"Yes, Chris." She was sweet and obedient and alert.

"I know my conduct must seem to you perversely insulting,"—behind him the search-light wheeled while he gripped the sides of the window,—"but if I do not see Margaret Allington I shall die."

She raised her hands to her jewels, and pressed the cool globes of her pearls into her flesh. "She lives near here," she said easily. "I will send the car down for her to-morrow. You shall see as much of her as you like."

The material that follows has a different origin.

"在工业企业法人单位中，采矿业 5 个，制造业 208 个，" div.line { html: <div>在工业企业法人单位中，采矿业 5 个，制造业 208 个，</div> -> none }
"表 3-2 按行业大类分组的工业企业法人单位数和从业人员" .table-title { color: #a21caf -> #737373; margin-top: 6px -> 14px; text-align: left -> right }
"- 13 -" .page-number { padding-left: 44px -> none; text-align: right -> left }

His arms fell to his sides.

"Thank you," he muttered; "you're all being so kind—" He disengaged himself into the darkness.

I was amazed at Kitty's beautiful act and more amazed to find that it had made her face ugly. Her eyes snapped as they met mine.

"That dowd!" she said, keeping her voice low, so that he might not hear it as he passed to and fro before the window. "That dowd!"

This sudden abandonment of beauty and amiability meant so much in our Kitty, whose law of life is grace, that I went over and kissed her.

"Dear, you're taking things all the wrong way," I said. "Chris is ill—"

"He's well enough to remember her all right," she replied unanswerably. Her silver shoe tapped the floor; she pinched her lips for some moments. "After all, I suppose I can sit down to it. Other women do. Teddy Rex keeps a Gaiety girl, and Mrs. Rex has to grin and bear it." She shrugged in answer to my silence. "What else is it, do you think? It means that Chris is a man like other men. But I did think that bad women were pretty. I suppose he's had so much to do with pretty ones that a plain one's a change."